The rectangular 300-square mile Kibale National Park is a lowland rain forest that provides the most accessible and arguably the best chimp viewing in the world.
As with chimps in parks like Gombe Streams and Mahale, these are habituated families who were initially tamed so that researchers could study them. The thirty years of research here has been led almost exclusively by American institutions: the Duke University primate center, the University of Florida and the University of Wisconsin were joined by the Wildlife Conservation Society (Bronx Zoo). Also participating has been McGill University (Toronto).
This powerhouse of research located here, because the density of chimps is the highest of all East African rain forests, and because of the relative ease of studying them as compared, for example, to the more inaccessible Gombe Streams and Mahale.
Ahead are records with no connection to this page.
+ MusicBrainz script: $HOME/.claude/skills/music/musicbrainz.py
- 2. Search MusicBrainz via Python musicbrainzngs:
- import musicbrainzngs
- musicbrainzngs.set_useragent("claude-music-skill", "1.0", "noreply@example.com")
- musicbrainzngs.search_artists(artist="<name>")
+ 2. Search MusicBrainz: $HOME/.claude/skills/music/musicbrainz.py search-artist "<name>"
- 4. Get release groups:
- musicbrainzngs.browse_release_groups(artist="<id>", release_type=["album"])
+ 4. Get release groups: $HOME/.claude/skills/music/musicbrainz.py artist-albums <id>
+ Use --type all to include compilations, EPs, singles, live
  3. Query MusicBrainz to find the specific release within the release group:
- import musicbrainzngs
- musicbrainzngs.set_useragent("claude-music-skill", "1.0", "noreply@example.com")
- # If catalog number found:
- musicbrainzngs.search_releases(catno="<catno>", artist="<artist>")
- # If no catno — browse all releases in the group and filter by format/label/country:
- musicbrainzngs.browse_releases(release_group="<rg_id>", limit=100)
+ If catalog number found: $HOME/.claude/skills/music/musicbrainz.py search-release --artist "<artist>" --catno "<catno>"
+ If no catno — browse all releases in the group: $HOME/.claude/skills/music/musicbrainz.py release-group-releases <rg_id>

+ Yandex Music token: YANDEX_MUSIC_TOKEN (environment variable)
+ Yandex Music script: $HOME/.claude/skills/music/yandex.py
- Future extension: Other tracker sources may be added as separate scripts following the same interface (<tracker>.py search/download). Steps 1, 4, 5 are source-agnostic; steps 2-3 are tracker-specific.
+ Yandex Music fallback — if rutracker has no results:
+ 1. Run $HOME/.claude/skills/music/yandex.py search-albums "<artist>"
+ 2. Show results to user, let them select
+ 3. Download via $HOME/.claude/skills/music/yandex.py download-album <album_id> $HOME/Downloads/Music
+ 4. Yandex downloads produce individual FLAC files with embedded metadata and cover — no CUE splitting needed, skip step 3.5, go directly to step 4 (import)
These advantages apply equally to the tourist as to the researcher.
In addition to chimps, Kibale is home to a remarkable 13 primate species, including the very localized red colobus and L’Hoest’s monkey. A network of shady forest trails provides much to delight botanists and butterfly lovers, as well, while birders are in for a treat with 335 species recorded including the endemic Prirogrine’s ground thrush.
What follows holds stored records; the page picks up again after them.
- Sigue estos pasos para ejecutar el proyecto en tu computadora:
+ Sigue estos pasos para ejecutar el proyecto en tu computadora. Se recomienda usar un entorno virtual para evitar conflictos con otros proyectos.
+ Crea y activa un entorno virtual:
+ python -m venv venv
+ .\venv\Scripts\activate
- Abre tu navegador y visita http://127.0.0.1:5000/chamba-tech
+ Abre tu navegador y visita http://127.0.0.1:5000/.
The elusive forest elephant, smaller and hairier than its savannah counterpart, moves seasonally into the developed part of the park, while other terrestrial mammals include buffalo, giant forest hog and a half dozen antelope species.
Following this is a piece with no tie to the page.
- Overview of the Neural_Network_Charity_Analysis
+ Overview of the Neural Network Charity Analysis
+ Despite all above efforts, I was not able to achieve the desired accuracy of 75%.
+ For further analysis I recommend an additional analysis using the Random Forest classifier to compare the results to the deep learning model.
Chimp trekking occurs first thing in the morning. Unlike gorilla trekking, chimps are rarely docile, truly hyperactive, and often rocketing through the forest canopy like prehistoric pterodactyls. Viewing them often requires running, and running through a jungle albeit the cut trails are well maintained. When encountered, they are rarely on the ground, and usually high in the canopy. They are extremely vocal, however, and whether seen or not, their screams generally fill the morning. The 3-4 hour trek is usually exhausting for the fittest tourist.